Segment Start: AVAILABLE RECORDS

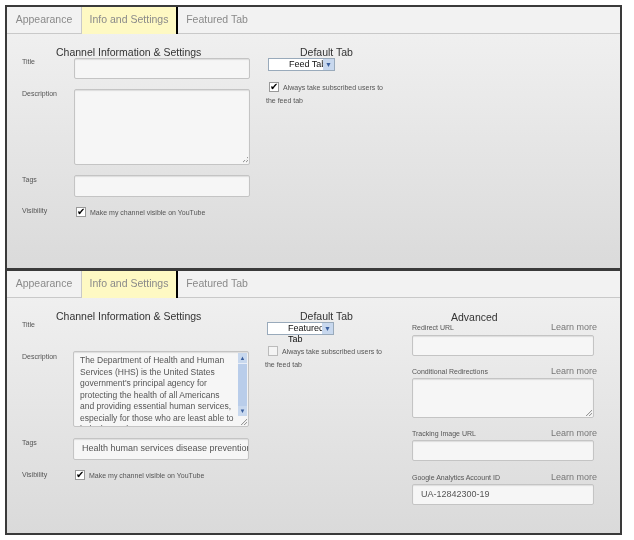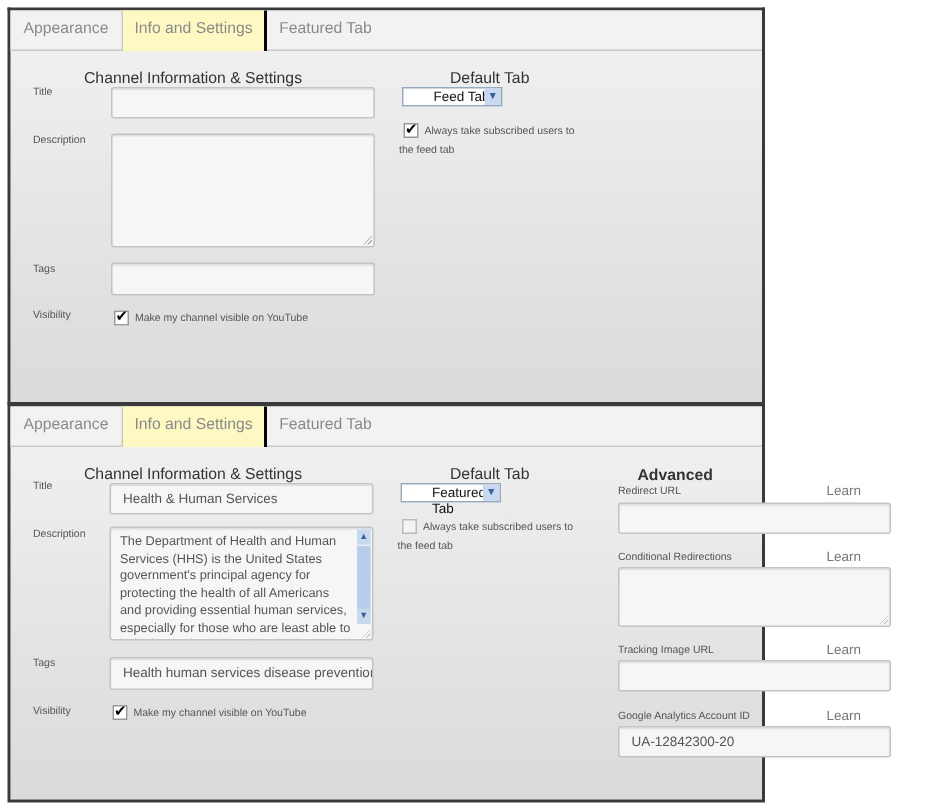"Appearance" .panel { width: 505px -> 617px }
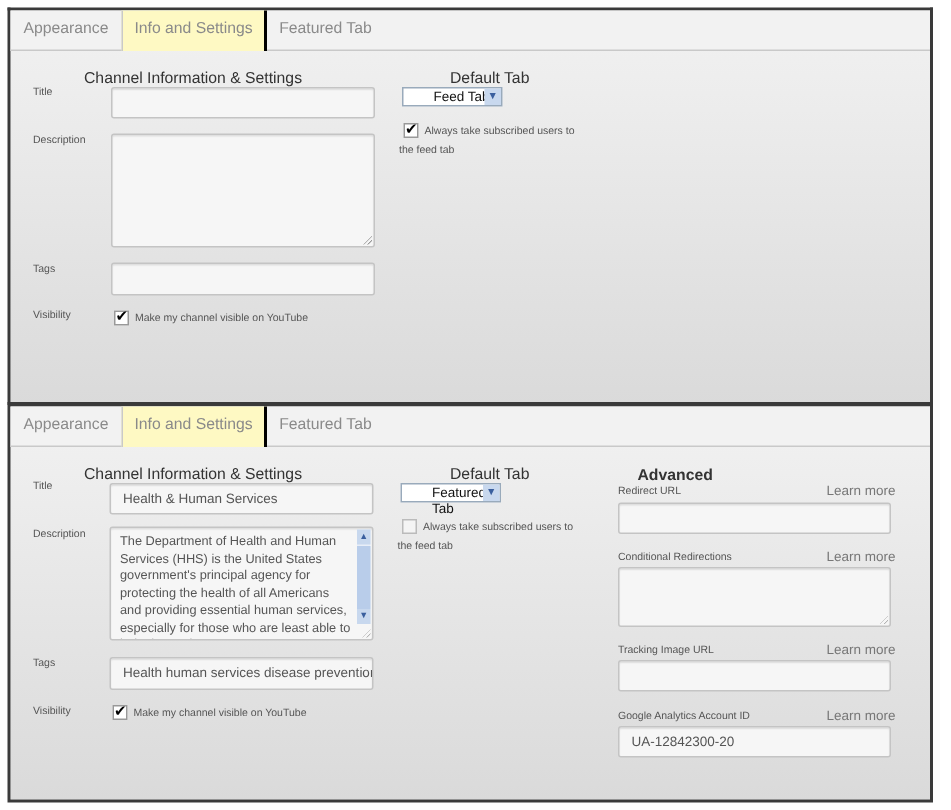"Advanced" div.h { font-weight: bold -> none; left: 384px -> 410px }
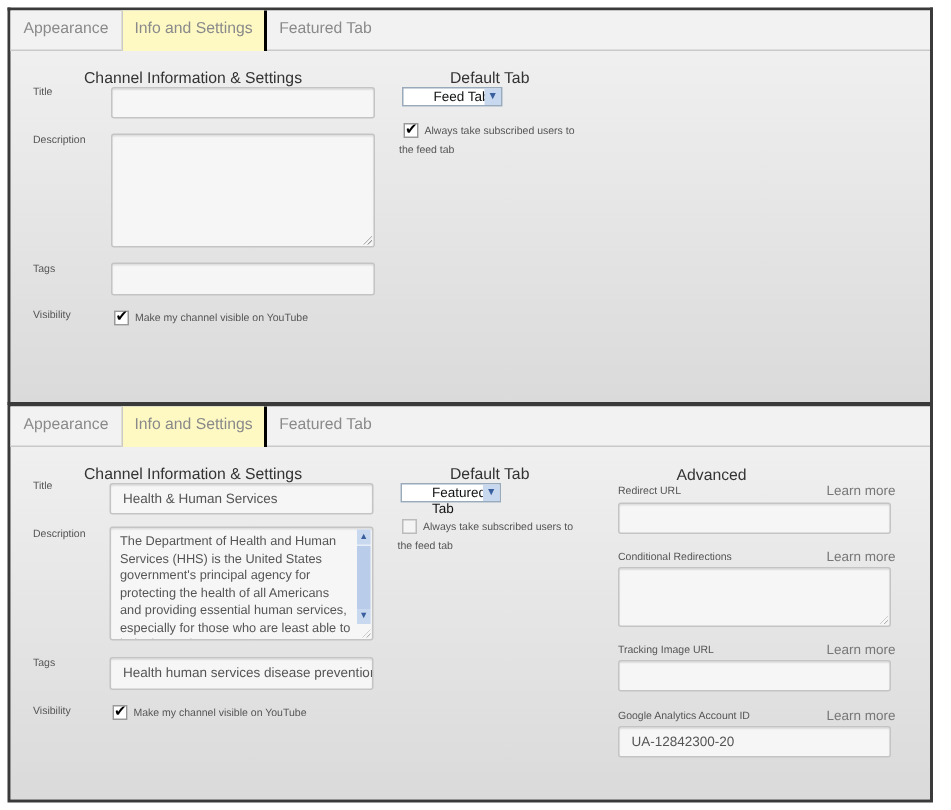"Health & Human Services" div.inp { html: <div>Health &amp; Human Services</div> -> none }
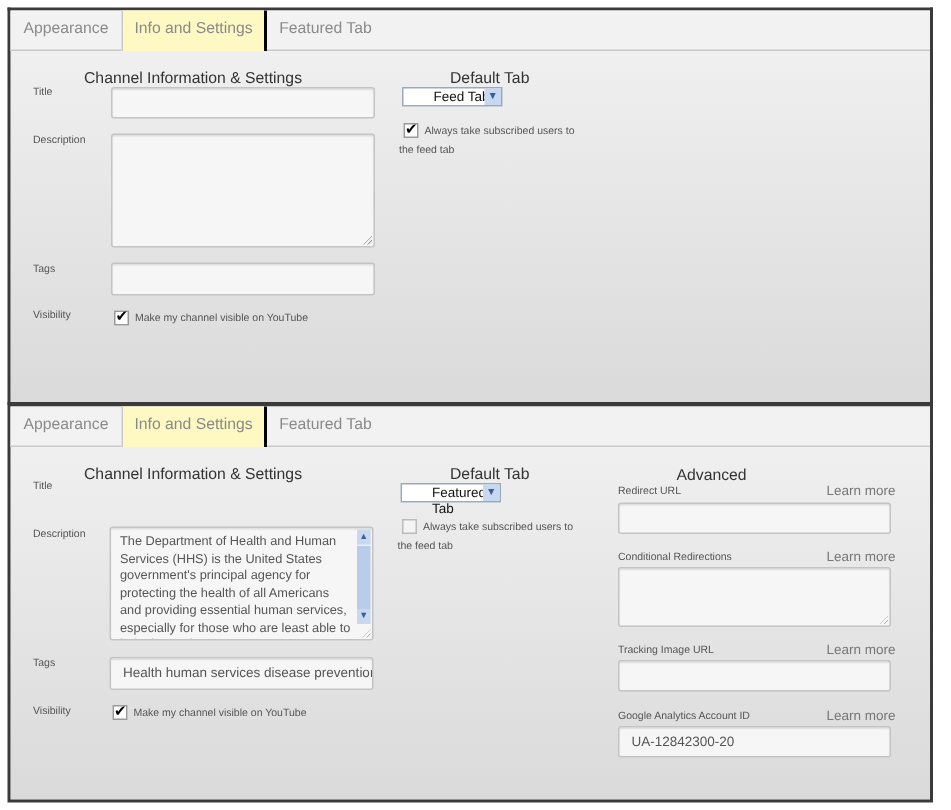"UA-12842300-20" div.inp { text: UA-12842300-20 -> UA-12842300-19 }
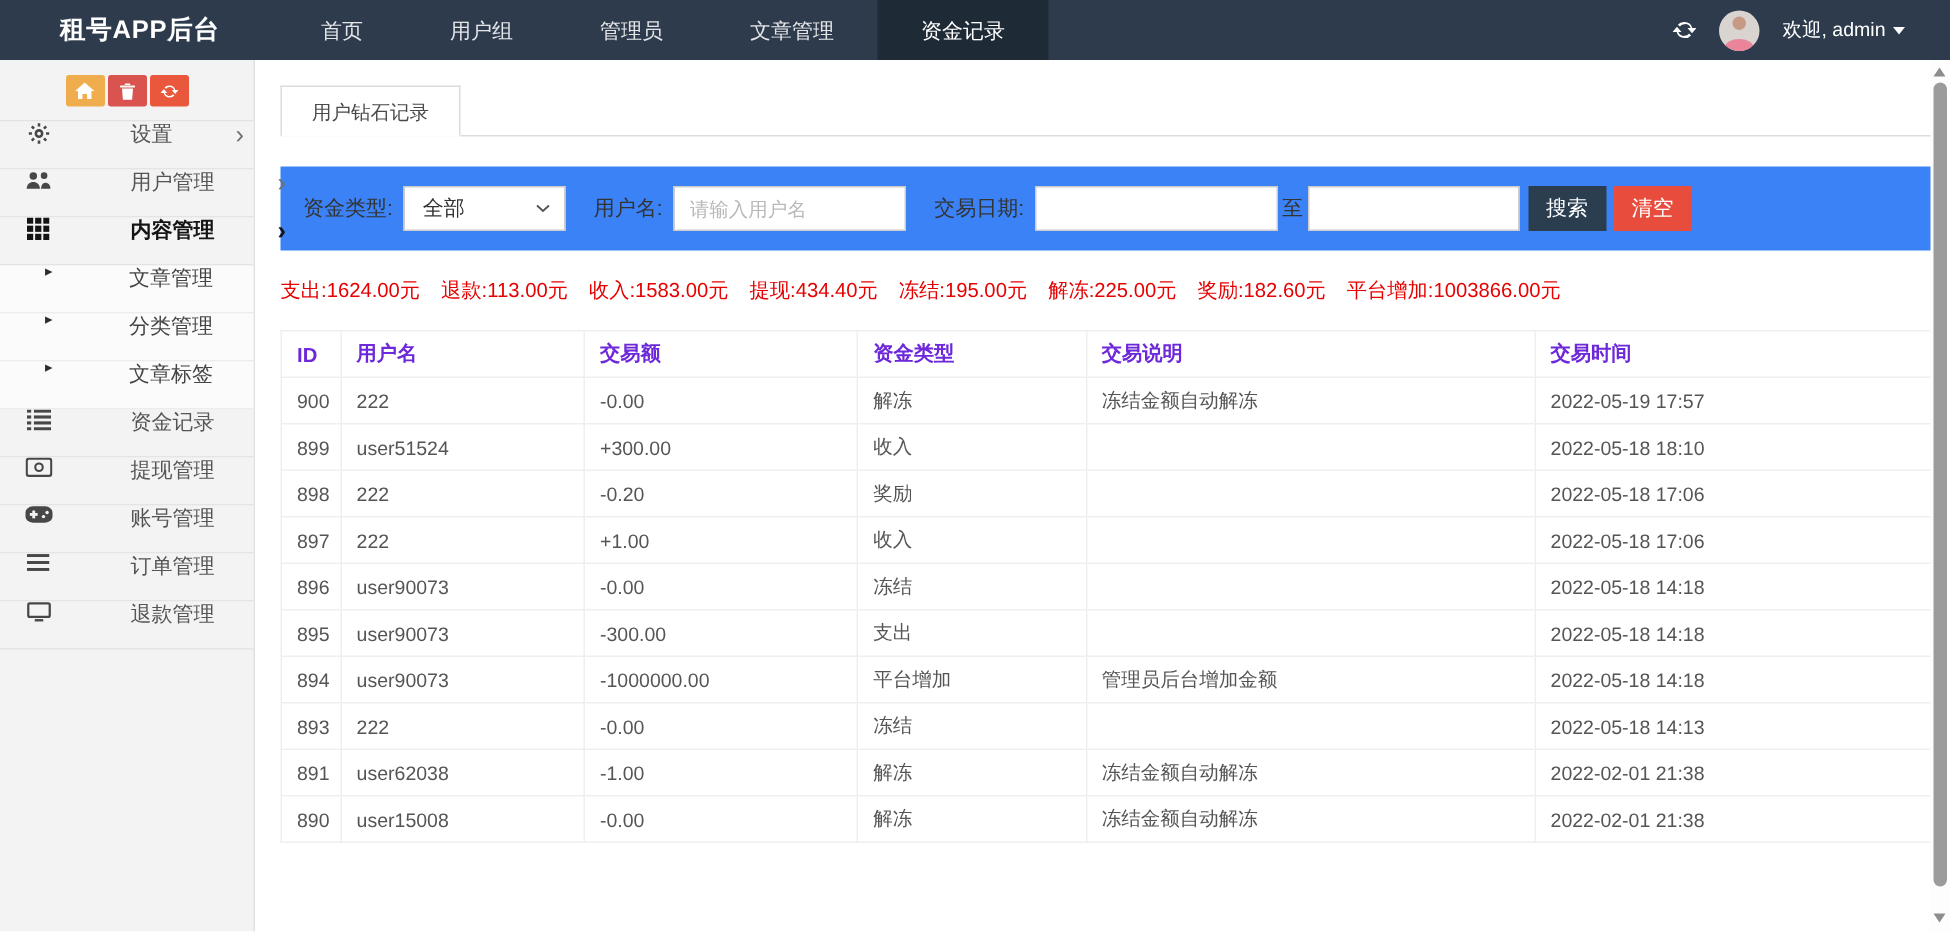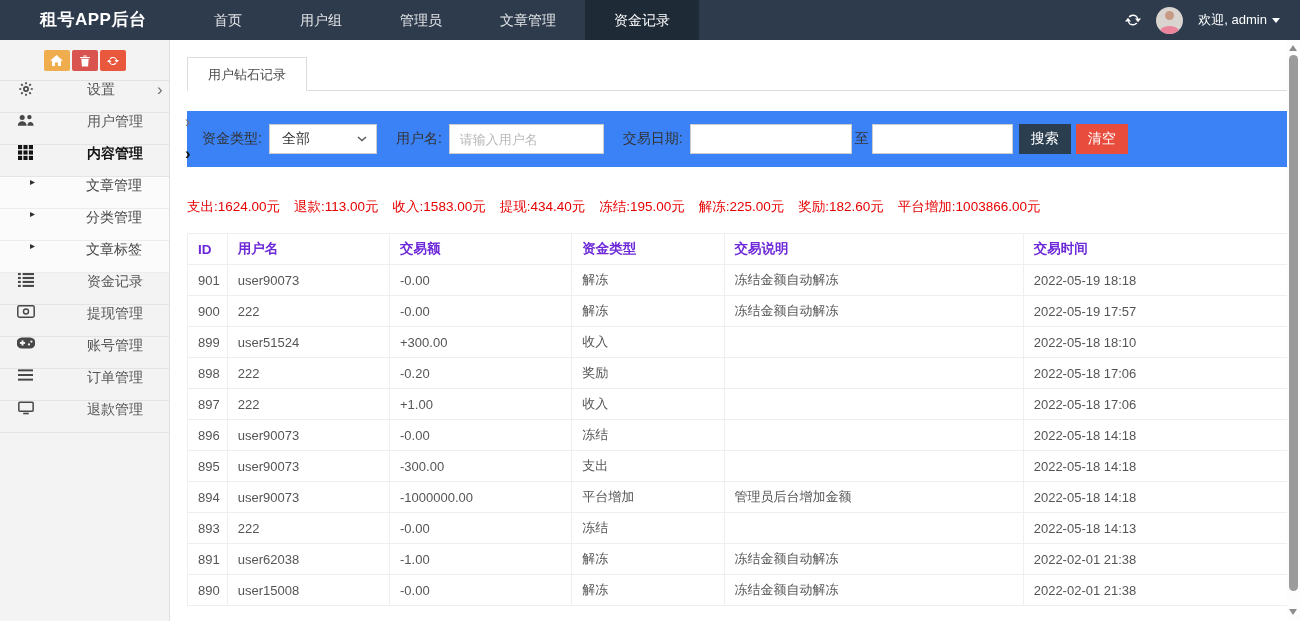"欢迎, admin" .nav-right { padding-right: 20px -> 30px }
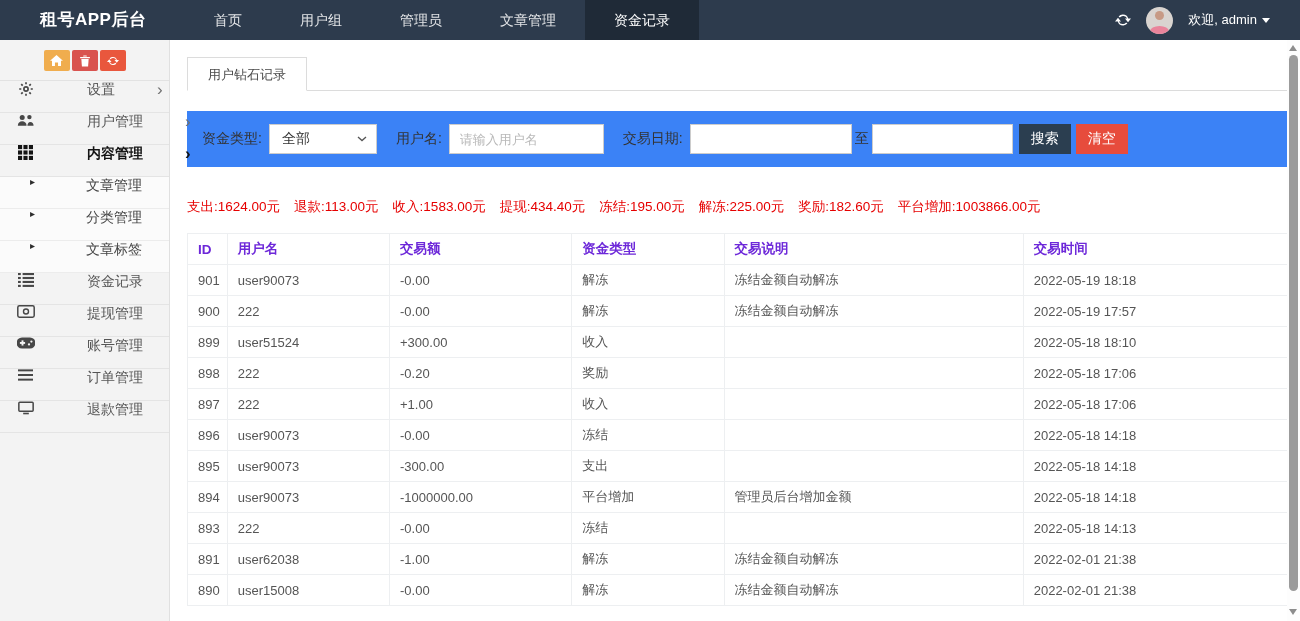"支出:1624.00元 退款:113.00元 收入:1583.00元" .summary { margin-top: 31px -> 18px }
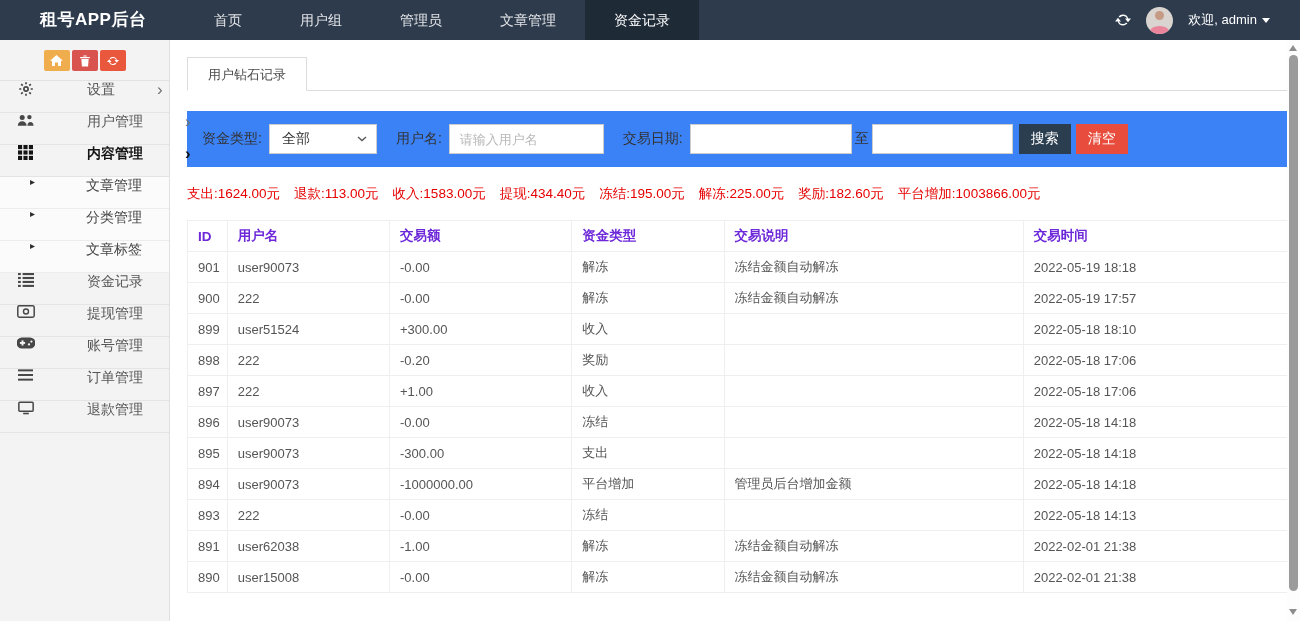"901" tr { html: <tr> <td>901</td> <td>user90073</td> <td>-0.00</td> <td>解冻</td> <td>冻结金额自动解冻</td> <td>2022-05-19 18:18</td> </tr> -> none }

Segment End: AVAILABLE RECORDS

[WORK INSTRUCTIONS] Reproduce the data above in full, exactly as it is, with the pictures left out.

[ANSWER SPACE]
"Appearance" .panel { width: 505px -> 617px }
"Advanced" div.h { font-weight: bold -> none; left: 384px -> 410px }
"Health & Human Services" div.inp { html: <div>Health &amp; Human Services</div> -> none }
"UA-12842300-20" div.inp { text: UA-12842300-20 -> UA-12842300-19 }
"欢迎, admin" .nav-right { padding-right: 20px -> 30px }
"支出:1624.00元 退款:113.00元 收入:1583.00元" .summary { margin-top: 31px -> 18px }
"901" tr { html: <tr> <td>901</td> <td>user90073</td> <td>-0.00</td> <td>解冻</td> <td>冻结金额自动解冻</td> <td>2022-05-19 18:18</td> </tr> -> none }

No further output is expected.